SERVICE TAX
2020-TIOL-366-CESTAT-MUM
Asha Transport Vs CCGST
ST - Tour Operator Service - It seems that appellant discharged the duty liability, though belatedly, even before the matter was brought to its knowledge by the respondent Department - The dispute, therefore, remained confined to payment of interest component which appellant claims to have paid but respondent Department denies to have received the same - Both, the show cause notice as well as adjudication orders clearly indicate that appellant had not collected the required service tax from the customers, therefore, it is entitled to cum tax benefits u/s 67 of FA 1994 - This coupled with discharge of service tax liability against services extended to other service receivers for which no duty demand was made by the respondent department, it can be affirmatively stated that there was no intention traceable, in the entire proceeding concerning suppression of fact for the purpose of non-discharge of service tax - Penalty is, therefore, not imposable u/s 78 of FA, 1994 - Appeal allowed: CESTAT [para 5, 6]
- Appeal allowed: MUMBAI CESTAT
2020-TIOL-365-CESTAT-DEL
Chhattisgarh State Civil Supplies Corporation Ltd Vs CCE & ST
ST - Appellant was not liable to pay service tax on transportation of rice as same was exempt from payment of service tax as per Notification No. 25/2012-ST dated 20 June 2012 - time limit prescribed under Section 11B of the Central Excises Act, 1944 is not applicable to the facts of this case in view of Tribunal decision in Hitachi Metals (I) Pvt. Ltd. which relied upon Delhi High Court decision in National Institute of Public Finance & Policy 2018-TIOL-1746-HC-DEL-ST - impugned order set aside and appeal allowed with consequential relief: CESTAT [para 5]

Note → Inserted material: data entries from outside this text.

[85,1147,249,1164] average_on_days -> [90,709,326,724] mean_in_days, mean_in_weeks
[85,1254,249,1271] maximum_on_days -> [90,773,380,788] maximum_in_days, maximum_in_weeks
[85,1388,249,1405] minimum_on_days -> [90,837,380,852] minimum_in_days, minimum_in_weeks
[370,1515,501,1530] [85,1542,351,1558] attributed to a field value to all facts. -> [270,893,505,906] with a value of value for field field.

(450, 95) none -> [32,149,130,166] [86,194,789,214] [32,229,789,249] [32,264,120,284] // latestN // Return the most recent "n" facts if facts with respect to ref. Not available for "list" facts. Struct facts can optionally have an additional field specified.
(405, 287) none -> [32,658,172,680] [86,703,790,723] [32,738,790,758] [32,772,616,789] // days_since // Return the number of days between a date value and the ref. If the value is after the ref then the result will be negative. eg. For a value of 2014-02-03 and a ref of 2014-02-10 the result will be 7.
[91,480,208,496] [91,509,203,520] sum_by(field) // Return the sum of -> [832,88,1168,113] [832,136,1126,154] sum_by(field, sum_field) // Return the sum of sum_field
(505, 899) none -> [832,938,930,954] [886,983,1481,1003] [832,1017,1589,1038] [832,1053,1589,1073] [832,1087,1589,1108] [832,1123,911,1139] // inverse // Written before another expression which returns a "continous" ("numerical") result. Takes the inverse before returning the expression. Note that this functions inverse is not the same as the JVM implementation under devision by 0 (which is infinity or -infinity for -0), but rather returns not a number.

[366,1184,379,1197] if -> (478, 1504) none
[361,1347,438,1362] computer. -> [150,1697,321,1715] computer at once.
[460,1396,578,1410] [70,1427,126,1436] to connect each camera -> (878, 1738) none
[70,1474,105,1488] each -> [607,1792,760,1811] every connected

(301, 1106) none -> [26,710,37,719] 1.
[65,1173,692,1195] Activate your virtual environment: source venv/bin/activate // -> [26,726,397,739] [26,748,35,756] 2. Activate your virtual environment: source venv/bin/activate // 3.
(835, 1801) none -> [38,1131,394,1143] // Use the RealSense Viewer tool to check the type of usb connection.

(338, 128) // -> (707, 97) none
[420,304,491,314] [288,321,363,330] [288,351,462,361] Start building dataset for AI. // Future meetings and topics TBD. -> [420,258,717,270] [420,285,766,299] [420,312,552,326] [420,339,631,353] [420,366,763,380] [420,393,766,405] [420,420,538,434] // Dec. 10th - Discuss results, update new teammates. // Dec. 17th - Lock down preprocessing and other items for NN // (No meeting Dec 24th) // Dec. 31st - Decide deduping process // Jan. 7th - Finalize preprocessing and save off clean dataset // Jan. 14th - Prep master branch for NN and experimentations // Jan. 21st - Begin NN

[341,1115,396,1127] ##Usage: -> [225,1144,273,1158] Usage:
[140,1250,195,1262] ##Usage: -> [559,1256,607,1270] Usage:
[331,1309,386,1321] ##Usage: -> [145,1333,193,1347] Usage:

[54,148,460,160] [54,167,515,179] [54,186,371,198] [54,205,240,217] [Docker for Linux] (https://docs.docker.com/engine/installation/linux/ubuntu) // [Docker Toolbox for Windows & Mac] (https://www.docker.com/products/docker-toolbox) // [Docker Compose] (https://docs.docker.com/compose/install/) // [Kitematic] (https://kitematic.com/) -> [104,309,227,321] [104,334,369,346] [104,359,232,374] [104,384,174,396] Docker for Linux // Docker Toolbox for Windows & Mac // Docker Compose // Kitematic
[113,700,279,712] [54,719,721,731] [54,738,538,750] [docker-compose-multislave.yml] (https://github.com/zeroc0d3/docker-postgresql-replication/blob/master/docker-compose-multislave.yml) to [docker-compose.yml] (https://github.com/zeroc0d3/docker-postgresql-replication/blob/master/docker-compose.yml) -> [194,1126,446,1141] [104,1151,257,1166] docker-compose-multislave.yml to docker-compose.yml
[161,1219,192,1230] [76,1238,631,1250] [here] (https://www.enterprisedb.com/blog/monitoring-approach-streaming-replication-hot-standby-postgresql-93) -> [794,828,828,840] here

- Appeal allowed: DELHI CESTAT
2020-TIOL-364-CESTAT-HYD
Orange Logisys Pvt Ltd Vs CCE, C & ST
ST - The assessee-company entered into an agreement with a shipping line company to act as its agent for selling space on the latter's ships - For sale of space, the principal has a sales tariff, which it gave to the assessee - The assessee is also at liberty to sell the space after adding some profit on their own over and above the sales tariff and retain the difference as profit - The principal also reimburses to the assessee, brokerage @ 2% on the freight - An SCN was issued proposing to raise duty under BAS, in respect of the amounts received by the assessee for acting as an agent of the principal as they assisted the principal in its business - On adjudication, the demands were confirmed and were proposed to be recovered with interest u/s 75 of the Finance Act and equivalent penalty u/s 78 and penalty u/s 77 - On appeal, the Commr.(A) quashed the penalties imposed u/s 77 & 78 but sustained the demand - Hence the present appeal.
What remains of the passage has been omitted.